Excerpted data
• • •

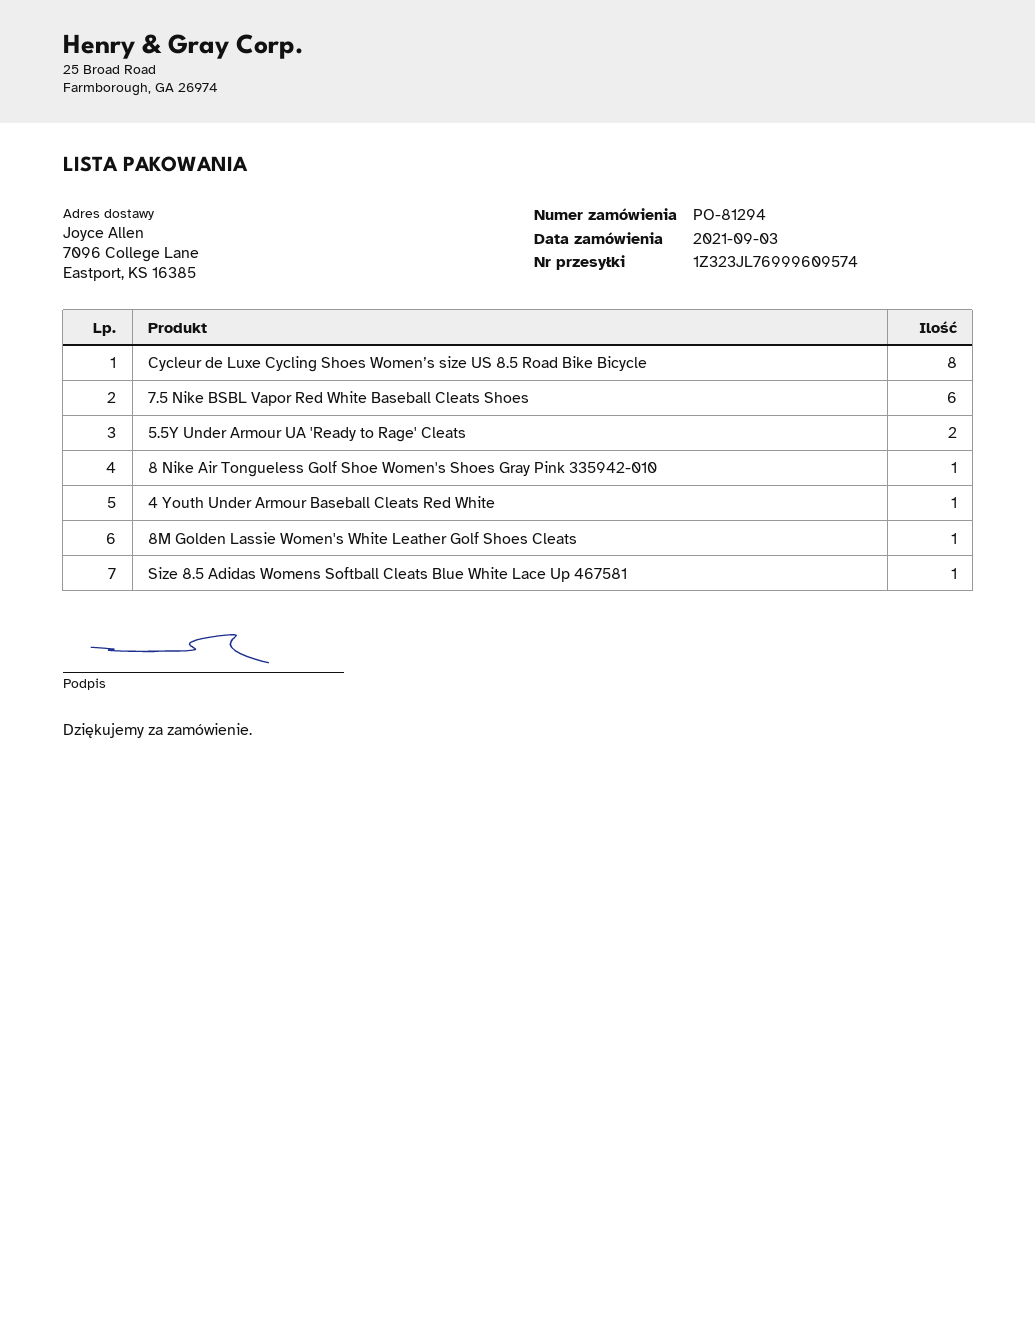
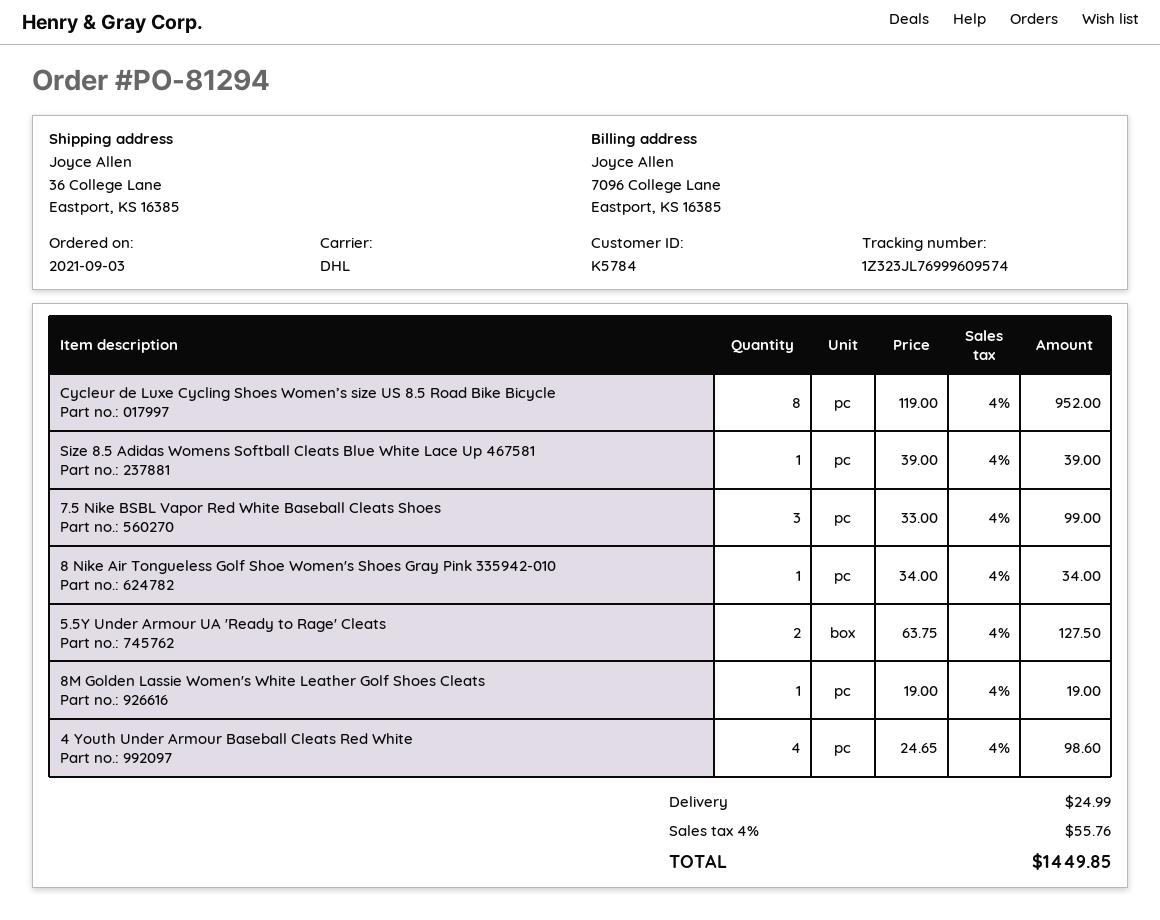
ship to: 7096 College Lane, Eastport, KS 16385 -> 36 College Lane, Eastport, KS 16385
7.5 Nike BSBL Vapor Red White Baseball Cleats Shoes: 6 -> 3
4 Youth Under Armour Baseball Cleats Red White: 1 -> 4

• • •

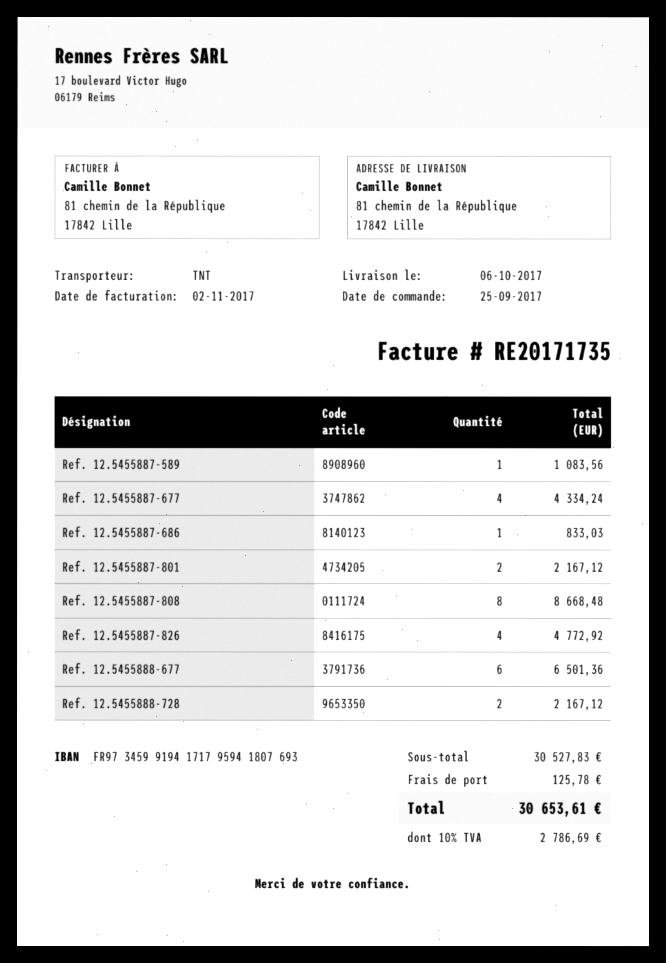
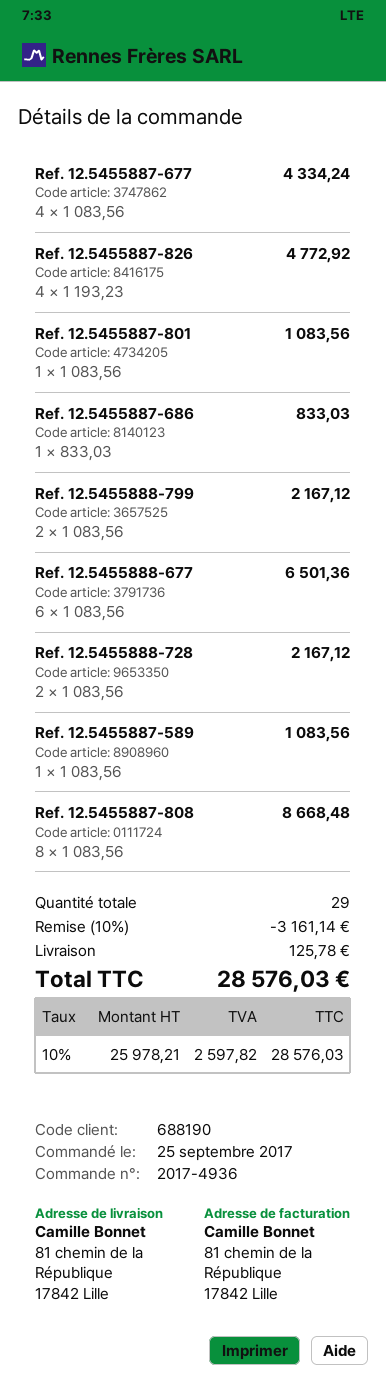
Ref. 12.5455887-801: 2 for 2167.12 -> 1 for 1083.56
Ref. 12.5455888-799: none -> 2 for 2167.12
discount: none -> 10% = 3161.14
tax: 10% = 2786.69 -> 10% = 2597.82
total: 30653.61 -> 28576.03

• • •

Activity
Above are the records; print exactly the lines from the line with "ship to: 7096" to the line with "4 Youth Under", including both, and nothing else.

Exercise output
ship to: 7096 College Lane, Eastport, KS 16385 -> 36 College Lane, Eastport, KS 16385
7.5 Nike BSBL Vapor Red White Baseball Cleats Shoes: 6 -> 3
4 Youth Under Armour Baseball Cleats Red White: 1 -> 4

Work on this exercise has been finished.